The Law Society has made a submission to the Justice select committee which is reviewing the Returning Offenders (Management and Information) Act 2015. The submission urges public consultation and raises concerns about the appropriateness of the regime established by the Act.
"The legislation may apply retroactively. The Act applies to convictions in respect of offending which occurred before the Act was passed," the Law Society says.
"Moreover, an order under the Act may have an element of double jeopardy or additional punishment."
This would be a contravention of the prohibition against retroactive penalties and double jeopardy set out in section 26 of the New Zealand Bill of Rights Act.
The submission notes that the Act is predicated on the assumption that an overseas conviction is valid and properly obtained, and it provides no mechanism for a person to challenge that. This is out of step with New Zealand's approach to extradition, it says.
There are also significant concerns about how the Act is operating in practice, with special conditions appearing to be being imposed in all cases.
"Special conditions are more restrictive and appear to be imposed simply because the Department of Corrections cannot make a thorough determination of the returning offender's needs or risk level before they arrive in New Zealand, rather than on account of an individualised risk assessment of the offender. This is inconsistent with the Attorney-General's stated expectations when the Act was passed."
Public review needed
The Law Society says the committee's review of the Act should be open to the public. It says the committee should invite public submissions and make the Ministry of Justice's statutory review report of 4 July 2017 publicly available.
The Act was introduced and passed under urgency on 17 November 2015, coming into force the next day. It was not referred to select committee and therefore there was no select committee scrutiny or public input.
A provision in the Act did require a select committee to review its operation and to report on the review. While originally proposed to be two years after commencement, this was shortened to 18 months.
The Law Society wrote to the Justice and Electoral select committee after 18 months asking it to include public consultation as part of the review. It was advised in July 2017 that the committee had decided to hold the matter over to the current Parliament to allow for a new committee to consider opening the review to public submissions.
"The Law Society understands that to date, the committee has not called for public submissions as part of the review and has not made the ministry's report publicly available," it says.

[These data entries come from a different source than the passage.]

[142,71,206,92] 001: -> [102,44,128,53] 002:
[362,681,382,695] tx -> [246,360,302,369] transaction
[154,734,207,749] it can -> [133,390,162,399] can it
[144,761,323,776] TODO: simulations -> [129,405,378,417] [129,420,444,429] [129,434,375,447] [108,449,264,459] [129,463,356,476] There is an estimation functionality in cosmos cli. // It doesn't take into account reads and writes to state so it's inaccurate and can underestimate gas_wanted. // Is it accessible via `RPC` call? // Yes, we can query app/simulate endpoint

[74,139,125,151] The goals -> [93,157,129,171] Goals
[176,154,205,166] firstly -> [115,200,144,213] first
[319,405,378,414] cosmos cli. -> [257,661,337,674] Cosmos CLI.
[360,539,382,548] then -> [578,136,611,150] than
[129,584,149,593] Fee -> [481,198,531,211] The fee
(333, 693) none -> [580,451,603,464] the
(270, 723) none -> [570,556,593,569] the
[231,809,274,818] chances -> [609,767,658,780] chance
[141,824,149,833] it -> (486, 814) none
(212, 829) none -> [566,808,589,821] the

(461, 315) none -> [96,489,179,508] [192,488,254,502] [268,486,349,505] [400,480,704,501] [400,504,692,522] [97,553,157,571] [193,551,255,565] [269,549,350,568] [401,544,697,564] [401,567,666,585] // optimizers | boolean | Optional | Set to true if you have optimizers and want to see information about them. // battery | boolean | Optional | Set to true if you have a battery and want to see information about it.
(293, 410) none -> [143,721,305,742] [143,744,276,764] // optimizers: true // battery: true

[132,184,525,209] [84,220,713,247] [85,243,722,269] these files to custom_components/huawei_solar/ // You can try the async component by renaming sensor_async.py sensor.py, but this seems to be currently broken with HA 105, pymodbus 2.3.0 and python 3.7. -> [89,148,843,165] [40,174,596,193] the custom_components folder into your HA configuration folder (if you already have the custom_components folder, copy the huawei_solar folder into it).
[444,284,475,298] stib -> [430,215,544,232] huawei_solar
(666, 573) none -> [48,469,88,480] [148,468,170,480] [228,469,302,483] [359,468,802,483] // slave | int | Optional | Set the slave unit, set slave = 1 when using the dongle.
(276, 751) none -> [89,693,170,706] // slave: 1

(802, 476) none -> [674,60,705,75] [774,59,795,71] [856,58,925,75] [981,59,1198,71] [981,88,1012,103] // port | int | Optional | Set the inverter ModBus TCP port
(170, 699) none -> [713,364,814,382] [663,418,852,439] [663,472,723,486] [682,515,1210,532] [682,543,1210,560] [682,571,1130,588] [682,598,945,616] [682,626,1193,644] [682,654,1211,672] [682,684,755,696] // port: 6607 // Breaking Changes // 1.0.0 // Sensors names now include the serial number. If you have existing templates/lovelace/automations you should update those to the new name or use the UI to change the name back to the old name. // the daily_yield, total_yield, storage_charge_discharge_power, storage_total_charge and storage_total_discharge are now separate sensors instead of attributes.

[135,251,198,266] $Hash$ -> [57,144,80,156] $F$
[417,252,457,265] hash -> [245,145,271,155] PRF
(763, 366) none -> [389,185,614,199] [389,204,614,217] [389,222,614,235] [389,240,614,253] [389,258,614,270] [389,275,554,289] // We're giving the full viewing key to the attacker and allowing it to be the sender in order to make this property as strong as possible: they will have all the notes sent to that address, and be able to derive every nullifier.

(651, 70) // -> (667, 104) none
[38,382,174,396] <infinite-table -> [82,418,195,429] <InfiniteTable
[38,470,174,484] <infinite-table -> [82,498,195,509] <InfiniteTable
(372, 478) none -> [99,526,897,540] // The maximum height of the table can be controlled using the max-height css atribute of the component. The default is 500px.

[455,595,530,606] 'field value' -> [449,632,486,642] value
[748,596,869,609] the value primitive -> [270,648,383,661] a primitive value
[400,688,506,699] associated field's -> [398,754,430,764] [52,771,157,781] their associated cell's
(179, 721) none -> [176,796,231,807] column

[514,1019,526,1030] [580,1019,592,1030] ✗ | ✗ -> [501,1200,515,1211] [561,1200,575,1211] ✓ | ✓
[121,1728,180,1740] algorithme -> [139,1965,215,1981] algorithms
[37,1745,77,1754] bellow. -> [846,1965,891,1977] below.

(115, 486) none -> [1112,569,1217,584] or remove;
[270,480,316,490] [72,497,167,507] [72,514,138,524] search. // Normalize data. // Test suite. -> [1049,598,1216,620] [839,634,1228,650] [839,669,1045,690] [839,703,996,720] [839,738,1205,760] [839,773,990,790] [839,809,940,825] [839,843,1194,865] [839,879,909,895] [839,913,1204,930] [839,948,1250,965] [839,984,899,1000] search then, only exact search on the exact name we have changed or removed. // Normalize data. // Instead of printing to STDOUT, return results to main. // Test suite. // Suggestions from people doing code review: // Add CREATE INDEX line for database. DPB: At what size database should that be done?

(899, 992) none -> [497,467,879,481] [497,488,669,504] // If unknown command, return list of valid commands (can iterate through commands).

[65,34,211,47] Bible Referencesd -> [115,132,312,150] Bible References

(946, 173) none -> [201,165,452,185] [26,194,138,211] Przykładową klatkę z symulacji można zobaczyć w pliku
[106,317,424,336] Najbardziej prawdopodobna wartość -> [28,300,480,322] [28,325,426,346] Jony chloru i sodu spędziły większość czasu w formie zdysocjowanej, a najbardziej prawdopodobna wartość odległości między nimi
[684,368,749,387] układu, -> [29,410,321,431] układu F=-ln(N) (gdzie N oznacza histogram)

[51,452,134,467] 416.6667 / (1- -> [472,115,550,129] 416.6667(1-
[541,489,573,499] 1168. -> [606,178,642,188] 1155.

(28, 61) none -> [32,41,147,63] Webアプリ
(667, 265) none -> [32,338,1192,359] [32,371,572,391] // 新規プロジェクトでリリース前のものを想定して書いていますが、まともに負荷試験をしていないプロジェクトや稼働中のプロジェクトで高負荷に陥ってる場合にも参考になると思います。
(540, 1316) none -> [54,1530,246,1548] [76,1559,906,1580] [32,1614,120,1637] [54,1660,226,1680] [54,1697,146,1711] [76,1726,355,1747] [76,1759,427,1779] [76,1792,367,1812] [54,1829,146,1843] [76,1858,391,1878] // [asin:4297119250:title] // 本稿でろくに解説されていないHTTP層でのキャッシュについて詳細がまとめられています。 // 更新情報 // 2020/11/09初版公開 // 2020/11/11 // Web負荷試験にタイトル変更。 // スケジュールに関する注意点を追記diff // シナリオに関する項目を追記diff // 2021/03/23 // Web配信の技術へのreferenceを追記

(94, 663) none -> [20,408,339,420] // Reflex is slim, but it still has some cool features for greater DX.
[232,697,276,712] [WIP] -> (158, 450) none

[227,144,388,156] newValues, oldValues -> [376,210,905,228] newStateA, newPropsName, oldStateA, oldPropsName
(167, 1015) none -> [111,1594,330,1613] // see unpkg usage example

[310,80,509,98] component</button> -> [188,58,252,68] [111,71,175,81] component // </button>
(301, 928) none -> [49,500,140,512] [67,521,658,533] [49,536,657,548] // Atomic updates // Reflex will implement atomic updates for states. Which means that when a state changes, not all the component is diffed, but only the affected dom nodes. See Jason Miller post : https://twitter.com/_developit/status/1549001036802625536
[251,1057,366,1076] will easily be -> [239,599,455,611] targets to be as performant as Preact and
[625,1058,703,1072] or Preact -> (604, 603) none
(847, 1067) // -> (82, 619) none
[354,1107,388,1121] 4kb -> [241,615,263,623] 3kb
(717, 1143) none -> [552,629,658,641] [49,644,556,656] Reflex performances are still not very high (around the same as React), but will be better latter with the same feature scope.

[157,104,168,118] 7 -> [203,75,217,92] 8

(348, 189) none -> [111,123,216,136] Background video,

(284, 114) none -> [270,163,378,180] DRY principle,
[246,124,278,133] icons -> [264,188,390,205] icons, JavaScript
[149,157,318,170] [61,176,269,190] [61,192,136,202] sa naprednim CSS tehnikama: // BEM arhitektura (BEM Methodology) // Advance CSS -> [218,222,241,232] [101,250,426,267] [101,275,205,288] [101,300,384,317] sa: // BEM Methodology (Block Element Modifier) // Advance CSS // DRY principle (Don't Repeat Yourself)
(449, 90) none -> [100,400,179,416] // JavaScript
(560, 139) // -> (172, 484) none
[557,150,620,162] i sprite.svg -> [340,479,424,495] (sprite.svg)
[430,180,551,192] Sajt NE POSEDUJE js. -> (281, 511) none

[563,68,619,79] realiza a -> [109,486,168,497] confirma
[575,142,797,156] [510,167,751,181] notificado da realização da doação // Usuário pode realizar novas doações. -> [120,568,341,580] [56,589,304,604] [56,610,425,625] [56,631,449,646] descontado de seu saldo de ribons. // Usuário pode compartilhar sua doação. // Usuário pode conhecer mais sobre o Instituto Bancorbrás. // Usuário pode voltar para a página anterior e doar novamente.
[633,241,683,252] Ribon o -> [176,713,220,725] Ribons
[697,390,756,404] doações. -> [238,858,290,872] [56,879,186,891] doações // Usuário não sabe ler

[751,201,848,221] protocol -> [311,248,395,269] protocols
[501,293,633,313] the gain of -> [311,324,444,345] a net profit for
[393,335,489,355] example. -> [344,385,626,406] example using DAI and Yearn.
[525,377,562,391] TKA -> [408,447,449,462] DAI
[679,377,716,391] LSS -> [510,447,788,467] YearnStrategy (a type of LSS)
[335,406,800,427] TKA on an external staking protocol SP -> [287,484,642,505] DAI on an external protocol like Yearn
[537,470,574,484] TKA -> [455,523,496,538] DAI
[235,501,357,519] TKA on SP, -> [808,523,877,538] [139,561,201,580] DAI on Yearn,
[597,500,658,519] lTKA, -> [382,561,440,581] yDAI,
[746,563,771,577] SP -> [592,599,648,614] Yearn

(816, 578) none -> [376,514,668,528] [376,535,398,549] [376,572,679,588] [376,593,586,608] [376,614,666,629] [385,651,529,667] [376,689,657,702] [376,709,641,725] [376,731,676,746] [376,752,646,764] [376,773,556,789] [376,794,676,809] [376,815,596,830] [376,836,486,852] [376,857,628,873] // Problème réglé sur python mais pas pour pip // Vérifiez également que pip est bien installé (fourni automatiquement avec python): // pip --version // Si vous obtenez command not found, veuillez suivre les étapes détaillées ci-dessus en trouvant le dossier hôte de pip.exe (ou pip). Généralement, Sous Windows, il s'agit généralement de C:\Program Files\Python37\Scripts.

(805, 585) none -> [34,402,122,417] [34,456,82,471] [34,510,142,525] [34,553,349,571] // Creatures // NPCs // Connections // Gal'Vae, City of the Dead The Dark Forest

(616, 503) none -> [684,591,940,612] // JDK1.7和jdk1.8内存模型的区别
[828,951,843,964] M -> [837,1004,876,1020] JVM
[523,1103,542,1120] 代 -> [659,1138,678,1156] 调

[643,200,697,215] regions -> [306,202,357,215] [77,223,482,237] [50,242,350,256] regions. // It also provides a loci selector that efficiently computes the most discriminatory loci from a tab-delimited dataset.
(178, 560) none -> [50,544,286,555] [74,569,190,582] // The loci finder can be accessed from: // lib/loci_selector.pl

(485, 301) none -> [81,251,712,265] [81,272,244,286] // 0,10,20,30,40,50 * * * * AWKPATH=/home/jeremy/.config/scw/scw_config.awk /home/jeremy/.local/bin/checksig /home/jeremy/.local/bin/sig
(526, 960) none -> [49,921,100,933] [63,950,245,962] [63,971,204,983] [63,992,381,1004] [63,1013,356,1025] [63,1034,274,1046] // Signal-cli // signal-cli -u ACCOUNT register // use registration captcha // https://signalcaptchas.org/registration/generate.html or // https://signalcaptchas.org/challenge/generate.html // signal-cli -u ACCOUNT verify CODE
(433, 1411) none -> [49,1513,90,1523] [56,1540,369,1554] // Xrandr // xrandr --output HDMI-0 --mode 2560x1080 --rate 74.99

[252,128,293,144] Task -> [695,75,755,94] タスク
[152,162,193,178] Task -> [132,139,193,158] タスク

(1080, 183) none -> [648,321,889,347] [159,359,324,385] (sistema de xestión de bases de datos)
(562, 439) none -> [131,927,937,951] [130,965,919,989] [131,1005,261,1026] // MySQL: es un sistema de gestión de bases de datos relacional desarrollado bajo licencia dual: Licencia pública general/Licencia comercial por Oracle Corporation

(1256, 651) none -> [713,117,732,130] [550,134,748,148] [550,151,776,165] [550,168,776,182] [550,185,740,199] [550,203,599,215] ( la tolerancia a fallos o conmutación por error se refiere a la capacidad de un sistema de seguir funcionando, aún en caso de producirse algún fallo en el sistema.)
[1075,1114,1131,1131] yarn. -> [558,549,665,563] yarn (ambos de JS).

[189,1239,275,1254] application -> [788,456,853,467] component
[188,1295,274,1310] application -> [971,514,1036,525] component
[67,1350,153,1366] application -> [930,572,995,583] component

The Law Society asks for this to happen given matters such as the absence of select committee consideration of the bill during its passage, the important constitutional matters and individual rights affected by the Act, (then) Justice Minister Amy Adams' assurance in February 2016 that there would be an opportunity for public input into the review, and the previous committee's decision to hold the review over to allow time to receive and hear public submissions.